_Task details_:
Take nothing but the lines from the one with "[191,836,208,850] f5 ->" through the one with "(284, 74) none" in the entries below, both ends kept, and return them exactly with pictures left out.

_Source records_:
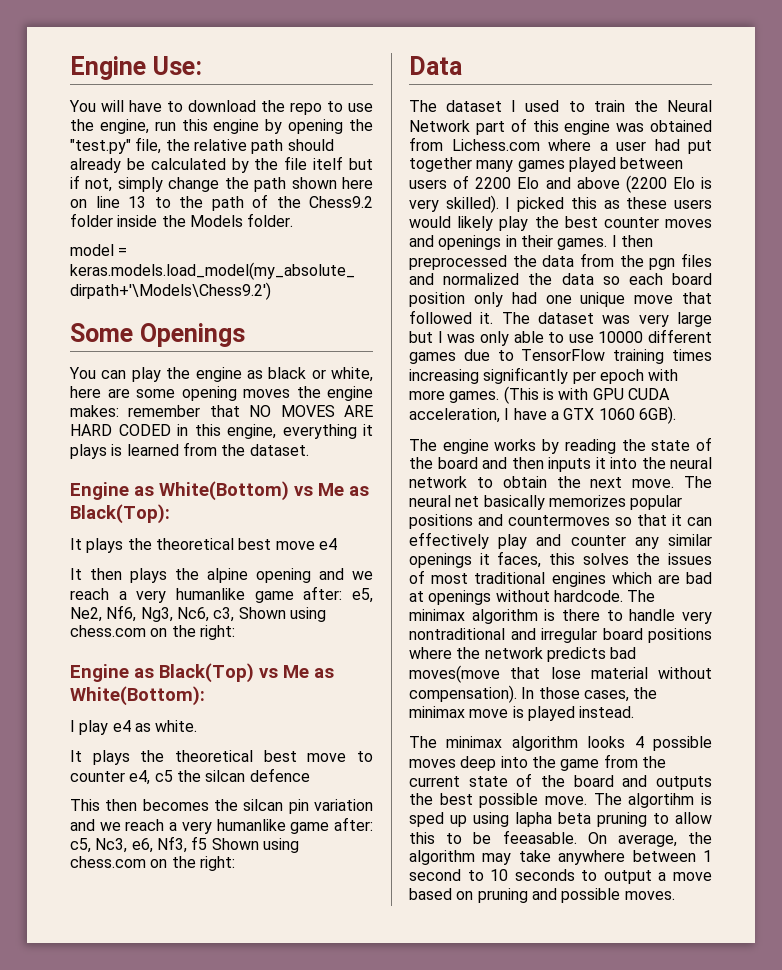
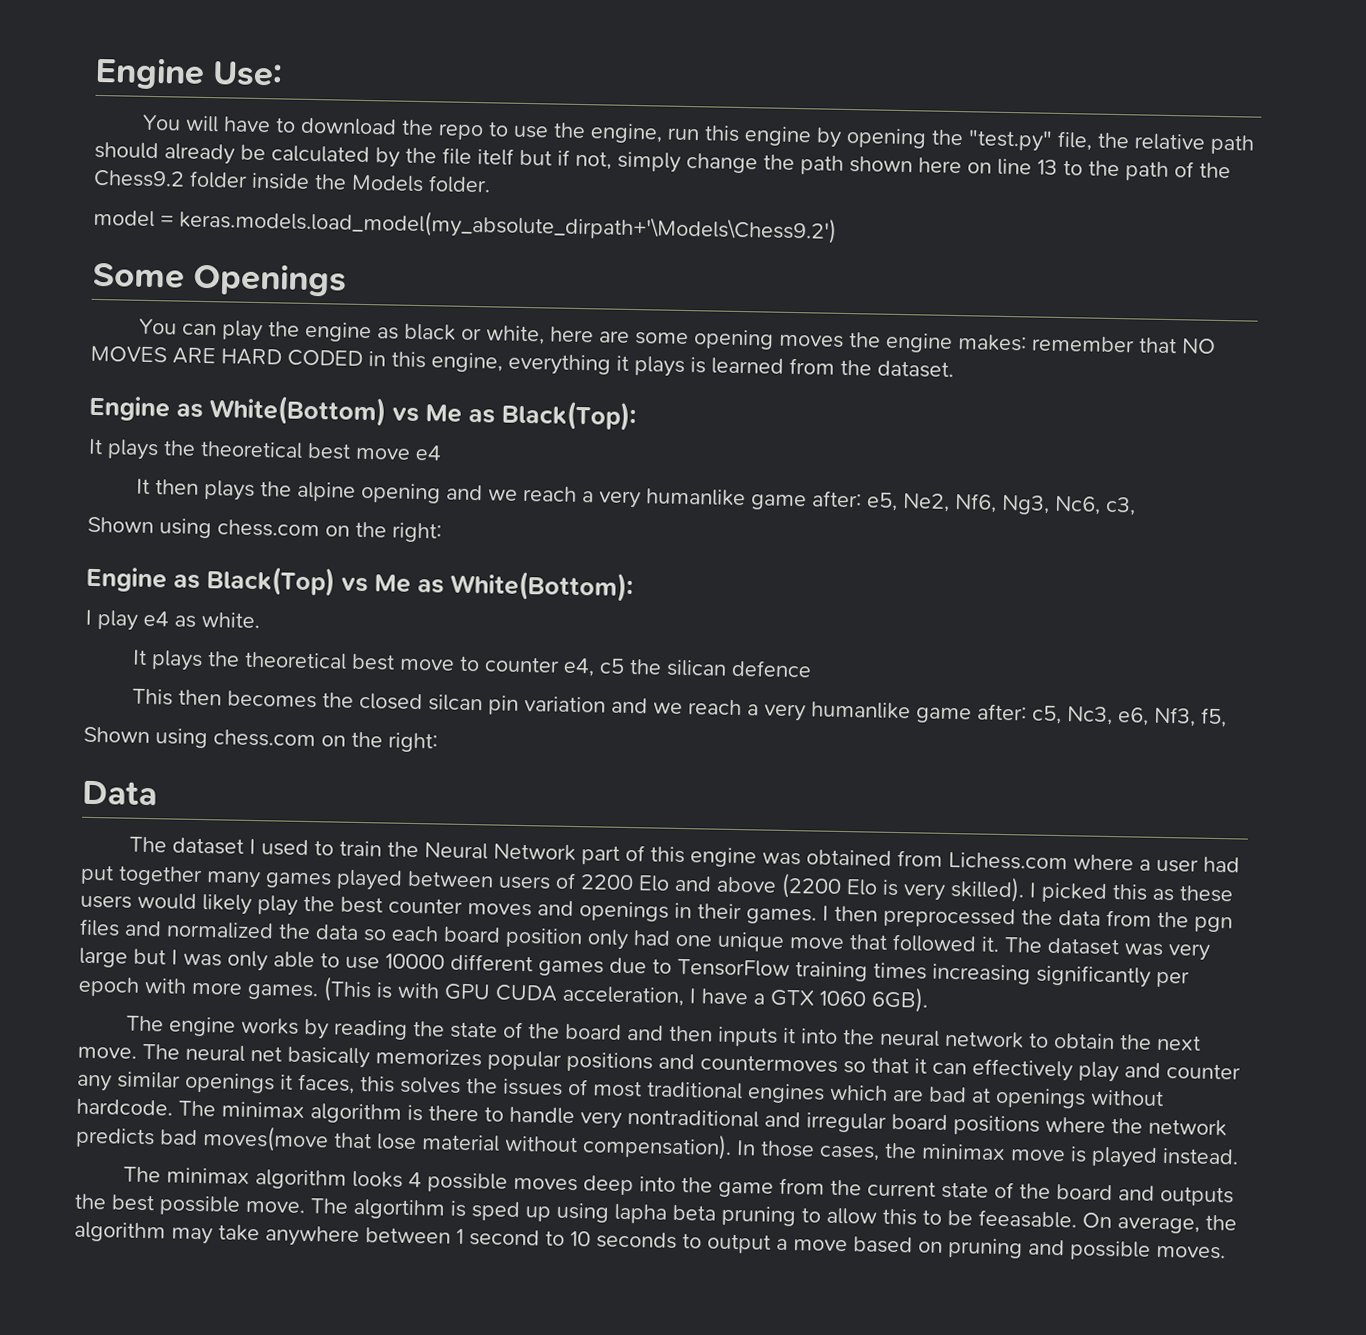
(235, 614) none -> (1137, 506) //
[205,770,246,782] silcan -> [666,659,728,677] silican
(238, 805) none -> [359,692,424,711] closed
[191,836,208,850] f5 -> [1200,707,1228,728] f5, //

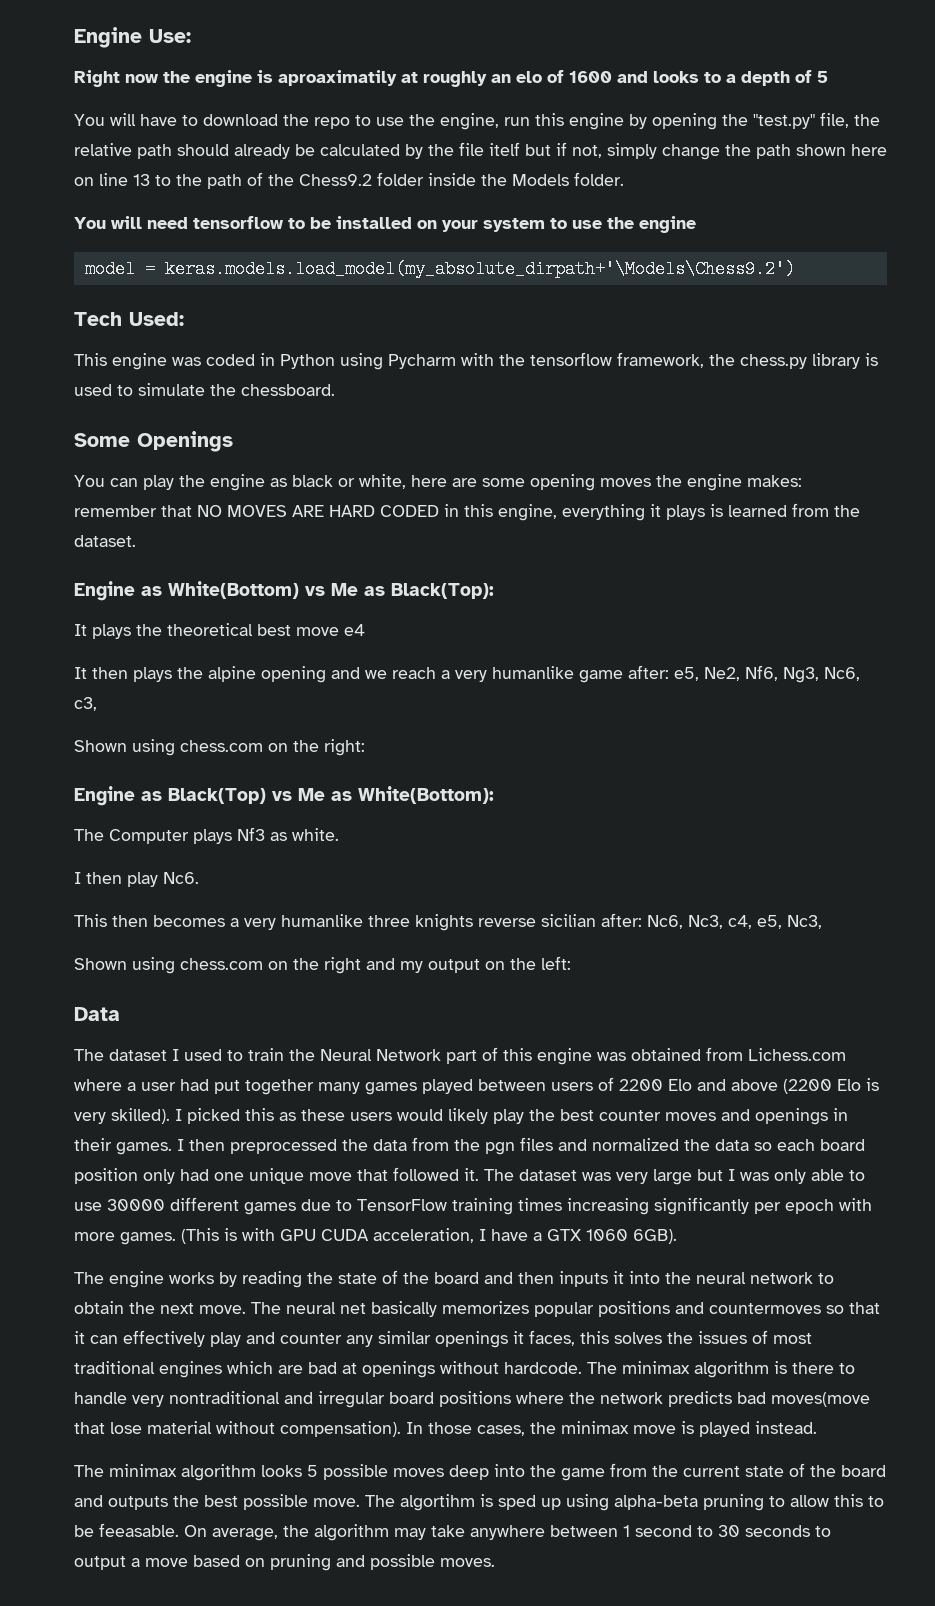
(284, 74) none -> [74,70,828,87] // Right now the engine is aproaximatily at roughly an elo of 1600 and looks to a depth of 5
[93,206,837,244] model = keras.models.load_model(my_absolute_dirpath+'\Models\Chess9.2') -> [74,216,696,233] [84,260,795,278] [74,312,184,326] [74,352,878,370] [74,383,335,396] You will need tensorflow to be installed on your system to use the engine // model = keras.models.load_model(my_absolute_dirpath+'\Models\Chess9.2') // Tech Used: // This engine was coded in Python using Pycharm with the tensorflow framework, the chess.py library is used to simulate the chessboard.
[85,609,260,631] [132,649,813,678] [132,688,1228,728] [83,726,438,753] I play e4 as white. // It plays the theoretical best move to counter e4, c5 the silican defence // This then becomes the closed silcan pin variation and we reach a very humanlike game after: c5, Nc3, e6, Nf3, f5, // Shown using chess.com on the right: -> [74,827,339,844] [74,872,199,887] [74,913,822,931] [74,956,571,974] The Computer plays Nf3 as white. // I then play Nc6. // This then becomes a very humanlike three knights reverse sicilian after: Nc6, Nc3, c4, e5, Nc3, // Shown using chess.com on the right and my output on the left:
[385,953,445,970] 10000 -> [107,1199,165,1211] 30000
[408,1171,423,1188] 4 -> [307,1465,318,1477] 5
[614,1203,716,1224] lapha beta -> [614,1495,698,1510] alpha-beta
[570,1230,591,1247] 10 -> [718,1525,740,1537] 30

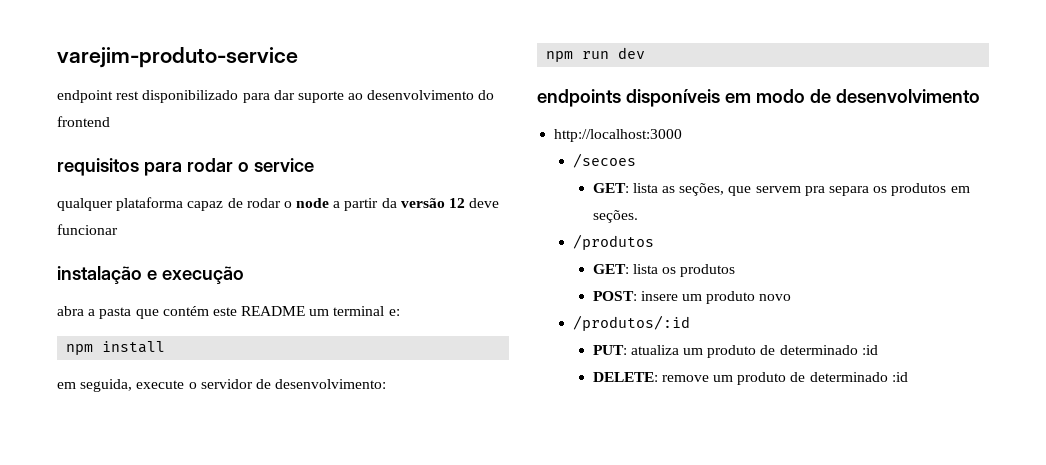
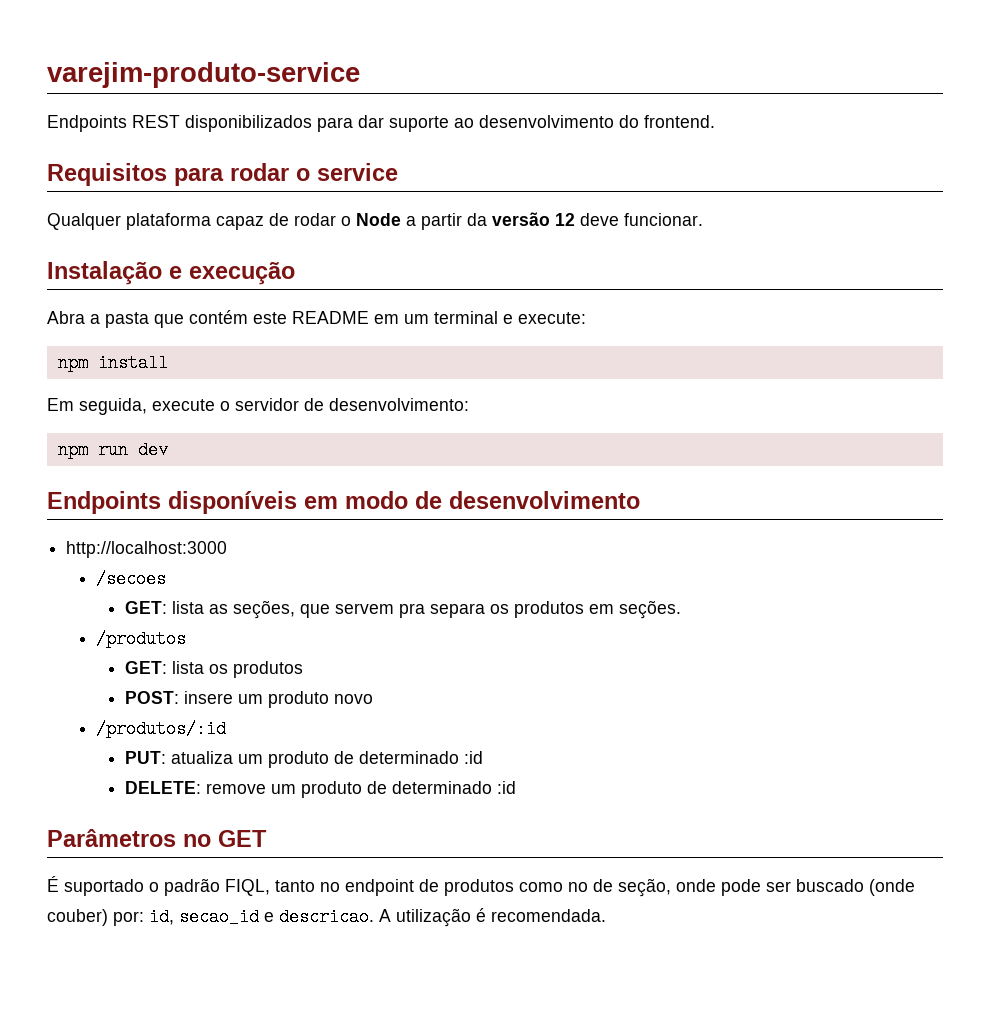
[57,90,239,103] endpoint rest disponibilizado -> [47,115,312,132] Endpoints REST disponibilizados
[57,116,110,127] [57,158,139,176] frontend // requisitos -> [644,115,715,128] [47,163,167,186] frontend. // Requisitos
[57,198,113,211] qualquer -> [47,213,121,230] Qualquer
[296,198,330,208] node -> [356,213,401,226] Node
[57,224,118,235] [57,266,142,284] funcionar // instalação -> [624,213,703,226] [47,261,162,285] funcionar. // Instalação
[57,306,84,316] abra -> [47,311,85,324] Abra
(306, 311) none -> [374,314,399,324] em
[388,309,400,316] e: -> [503,312,586,324] e execute:
[57,382,76,389] em -> [47,398,74,411] Em
[537,89,621,107] endpoints -> [47,491,161,514] Endpoints
(908, 377) none -> [47,829,267,847] [47,876,915,897] [47,908,606,927] // Parâmetros no GET // É suportado o padrão FIQL, tanto no endpoint de produtos como no de seção, onde pode ser buscado (onde couber) por: id, secao_id e descricao. A utilização é recomendada.

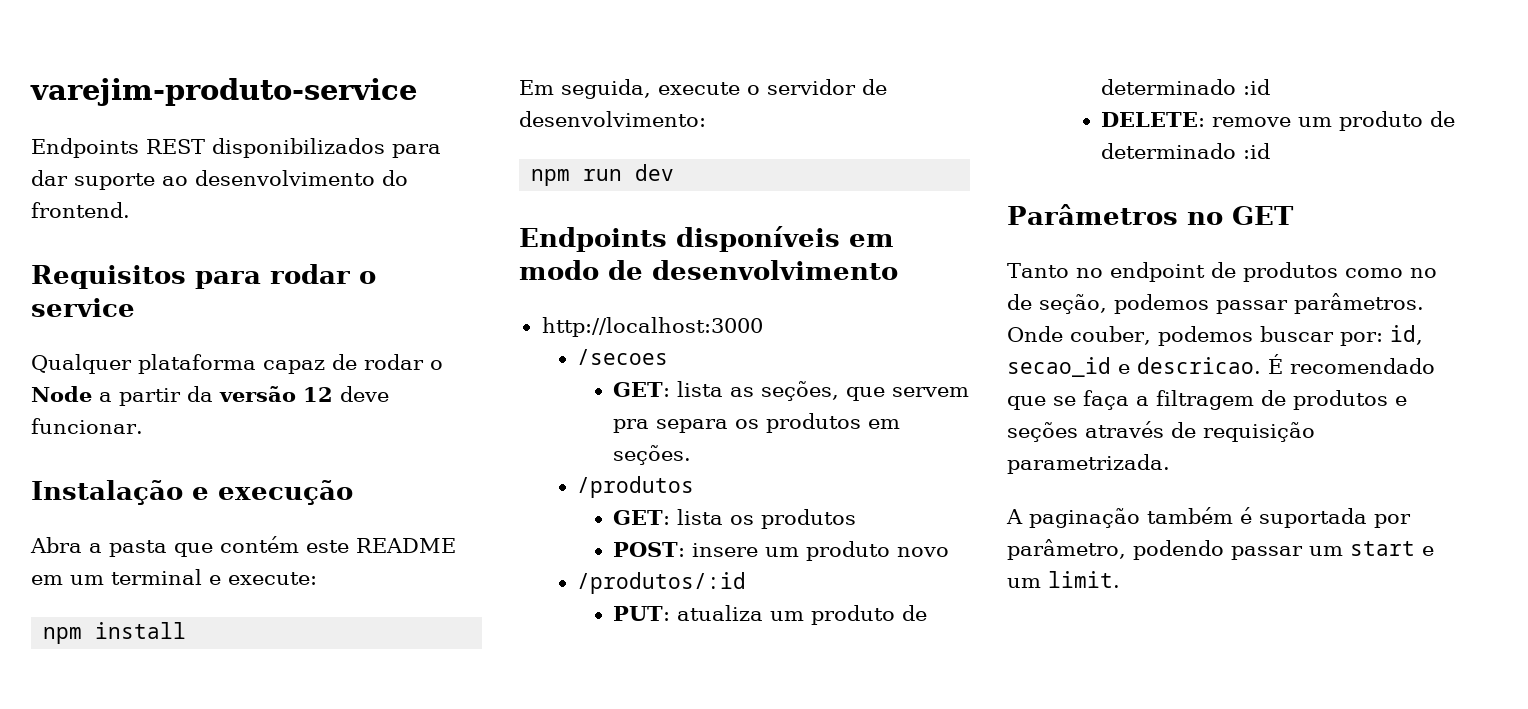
[47,876,315,896] É suportado o padrão FIQL, tanto -> [1007,263,1069,278] Tanto
[676,879,915,896] [47,909,108,926] onde pode ser buscado (onde couber) -> [1114,293,1424,314] [1007,326,1334,346] podemos passar parâmetros. Onde couber, podemos buscar
[379,908,606,927] A utilização é recomendada. -> [1268,354,1435,374] [1007,390,1407,410] [1007,421,1315,442] [1007,454,1170,474] [1006,507,1411,528] [1007,539,1434,560] [1007,571,1120,588] É recomendado que se faça a filtragem de produtos e seções através de requisição parametrizada. // A paginação também é suportada por parâmetro, podendo passar um start e um limit.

_Exercise output_:
[191,836,208,850] f5 -> [1200,707,1228,728] f5, //

(284, 74) none -> [74,70,828,87] // Right now the engine is aproaximatily at roughly an elo of 1600 and looks to a depth of 5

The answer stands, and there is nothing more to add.